This showed the perpetrator of a string of thefts at a shopping mall leading police on a high speed chase. Both the thief and many of the cops zoomed through the city in seal form, the drama recorded by a quick-thinking aquatic news camera. A graphic at the end of the piece claimed the chase had sixty thousand views on something called WooTube. When the criminal was finally apprehended, he was herded gently by both shapes of police into a secure-looking metal cage.

Seeing this, James decided the loose-lipped kitchen server’s tongue probably wasn’t going to be cut out.

More respect for justice was evidenced by news coverage of an elected legislature, which he supposed balanced out Oceana’s hereditary king. From what James could tell, its members were as big blowhards as any New York politician.

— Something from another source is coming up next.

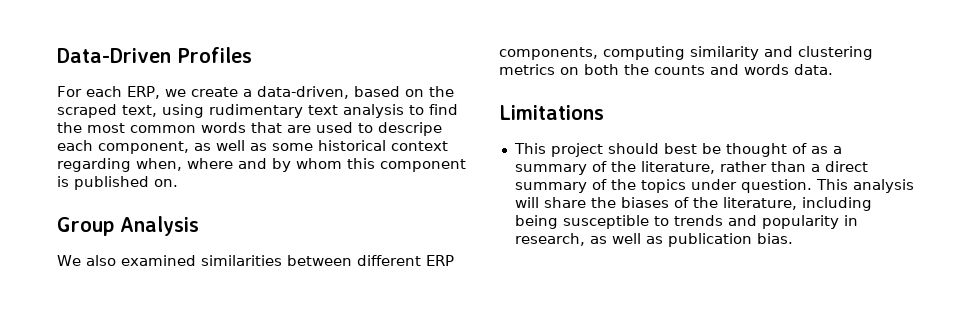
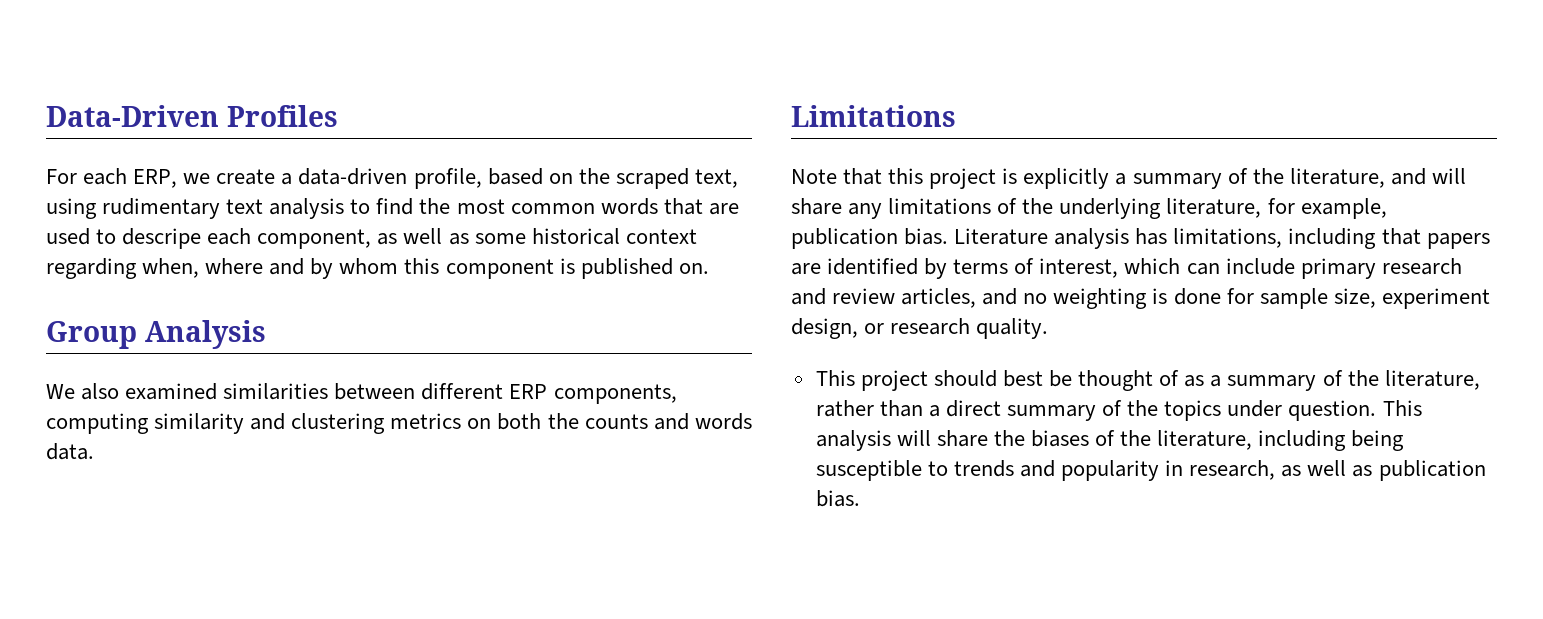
[257,86,349,99] data-driven, -> [298,168,482,189] data-driven profile,
(604, 112) none -> [791,168,1466,189] [791,198,1387,219] [791,228,1490,249] [791,258,1462,279] [791,288,1490,309] [791,318,1049,339] // Note that this project is explicitly a summary of the literature, and will share any limitations of the underlying literature, for example, publication bias. Literature analysis has limitations, including that papers are identified by terms of interest, which can include primary research and review articles, and no weighting is done for sample size, experiment design, or research quality.

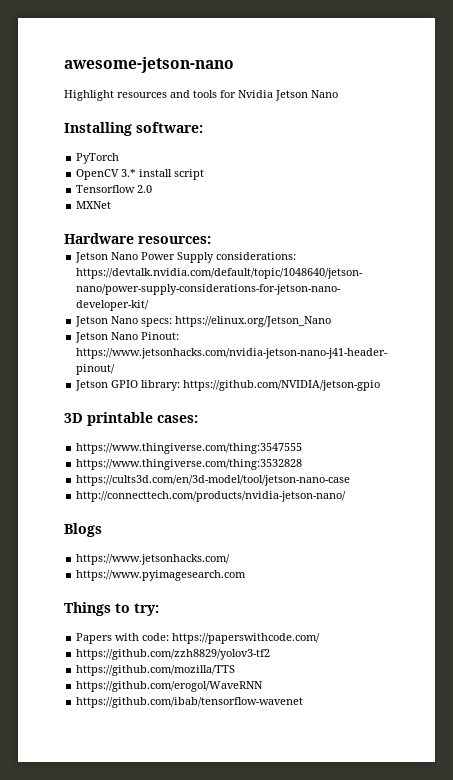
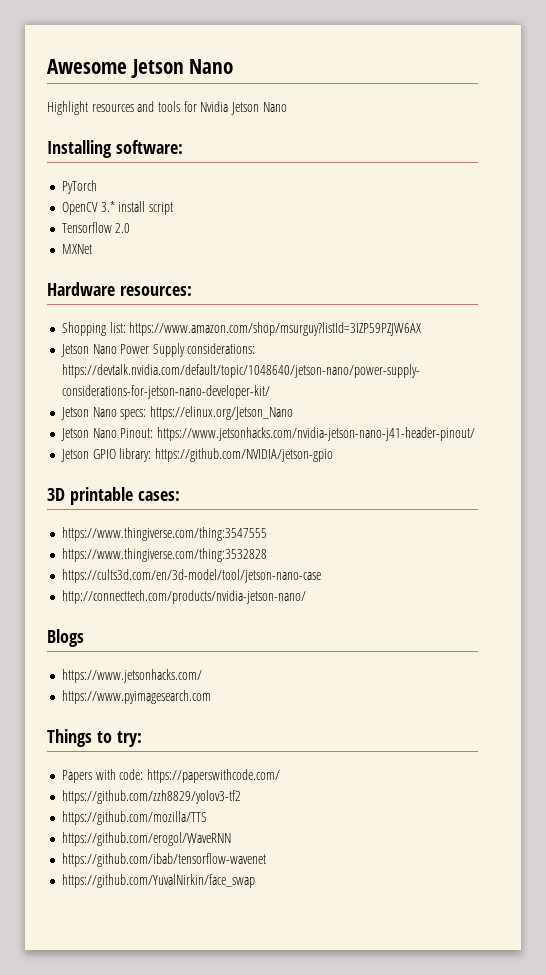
[64,57,234,73] awesome-jetson-nano -> [47,59,234,78] Awesome Jetson Nano
(211, 240) none -> [61,322,422,336] // Shopping list: https://www.amazon.com/shop/msurguy?listId=3IZP59PZJW6AX
(304, 702) none -> [61,874,255,888] // https://github.com/YuvalNirkin/face_swap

Though the attitude wasn’t democratic, he thought Anso seemed as fit to lead as them.

Most of all, Anso’s viewing selection made it increasingly difficult to doubt this place was for real. No one could fake all that footage. It would have cost millions. Nor was the talking dragon the last of the marvels in store for them. He and Olivia gasped like gunshots at their first sight of a faerie. Even in two dimensions, the sparkly-skinned man was breathtaking.

The fact that he was mending a giant rupture in a sea wall simply by chanting some foreign words was almost less of a shock than how beautiful he was.

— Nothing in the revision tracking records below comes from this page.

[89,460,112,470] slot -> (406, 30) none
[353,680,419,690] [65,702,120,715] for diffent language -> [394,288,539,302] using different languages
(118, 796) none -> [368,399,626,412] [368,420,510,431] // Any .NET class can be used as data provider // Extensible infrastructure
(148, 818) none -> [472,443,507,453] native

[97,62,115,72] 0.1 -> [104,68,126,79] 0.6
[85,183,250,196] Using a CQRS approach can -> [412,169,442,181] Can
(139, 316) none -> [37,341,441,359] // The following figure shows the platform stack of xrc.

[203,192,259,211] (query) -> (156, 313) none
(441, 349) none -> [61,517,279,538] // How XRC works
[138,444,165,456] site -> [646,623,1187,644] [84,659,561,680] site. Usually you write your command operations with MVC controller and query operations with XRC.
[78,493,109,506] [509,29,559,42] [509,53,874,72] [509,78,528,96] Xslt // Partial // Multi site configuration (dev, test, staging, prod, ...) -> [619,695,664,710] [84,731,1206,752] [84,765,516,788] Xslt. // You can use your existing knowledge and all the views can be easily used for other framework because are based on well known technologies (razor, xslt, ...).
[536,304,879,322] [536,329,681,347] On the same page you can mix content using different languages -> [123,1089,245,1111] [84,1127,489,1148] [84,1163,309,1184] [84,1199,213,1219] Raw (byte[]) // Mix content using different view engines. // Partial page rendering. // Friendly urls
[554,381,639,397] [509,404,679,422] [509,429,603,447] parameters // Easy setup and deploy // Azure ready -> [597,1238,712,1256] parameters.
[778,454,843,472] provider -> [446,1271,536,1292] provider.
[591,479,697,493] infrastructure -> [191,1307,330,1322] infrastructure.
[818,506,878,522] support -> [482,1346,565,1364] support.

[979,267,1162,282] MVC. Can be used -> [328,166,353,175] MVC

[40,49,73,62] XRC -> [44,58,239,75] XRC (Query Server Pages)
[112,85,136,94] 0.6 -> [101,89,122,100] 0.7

“Wow,” Olivia said with a wonderment he seconded. “Where do you suppose his wings are?”

“Maybe he doesn’t have them.”

“Well, that would be disappointing. Maybe they’re folded up underneath his shirt. Like faerie-wing origami.”

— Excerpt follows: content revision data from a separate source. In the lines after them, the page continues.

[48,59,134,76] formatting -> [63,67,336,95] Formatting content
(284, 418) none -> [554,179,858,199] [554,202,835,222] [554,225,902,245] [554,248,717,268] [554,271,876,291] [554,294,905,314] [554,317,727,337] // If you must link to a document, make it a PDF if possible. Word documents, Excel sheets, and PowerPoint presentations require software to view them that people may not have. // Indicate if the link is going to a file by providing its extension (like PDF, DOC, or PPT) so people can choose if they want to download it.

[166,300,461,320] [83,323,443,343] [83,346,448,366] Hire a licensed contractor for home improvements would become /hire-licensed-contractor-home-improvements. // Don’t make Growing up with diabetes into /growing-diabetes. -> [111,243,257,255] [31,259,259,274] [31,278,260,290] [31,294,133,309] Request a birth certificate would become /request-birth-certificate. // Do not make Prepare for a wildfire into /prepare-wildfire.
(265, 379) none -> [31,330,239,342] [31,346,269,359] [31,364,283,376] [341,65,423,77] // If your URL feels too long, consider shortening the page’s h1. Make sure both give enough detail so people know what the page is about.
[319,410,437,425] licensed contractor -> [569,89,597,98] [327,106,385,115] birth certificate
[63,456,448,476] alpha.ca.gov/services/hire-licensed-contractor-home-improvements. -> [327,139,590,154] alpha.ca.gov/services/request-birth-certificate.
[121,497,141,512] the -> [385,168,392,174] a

James laughed, because Olivia’s logic sometimes took sidetrips into whimsy.

Her hand rubbed his thigh and he covered it.

“Click on the one called
Baby’s First Change
,” she said.

James had been avoiding that title, but she was correct about them needing to see it. Given who they’d been kidnapped by, he doubted this piece had to do with diapers.

Baby’s First Change
was also culled from WooTube. It opened with an ad for a pediatric clinic run by what else but pointy-eared elf doctors. Immediately after that, a home movie rolled. A boy about five years old was splashing around in an indoor pool that looked like it might have been filled with saltwater. James’s throat clenched, because the boy was all kinds of cute. Happy, healthy, with eyes so brightly green they could have been emeralds. He was acting the way kids do when they have their parents all to themselves.
Watch this, Mommy! I’m going to
touch the bottom. Look out, Daddy! I can splash you from here
.

He swam with the fearlessness of a kid who’d been in the water since infancy, which he probably had.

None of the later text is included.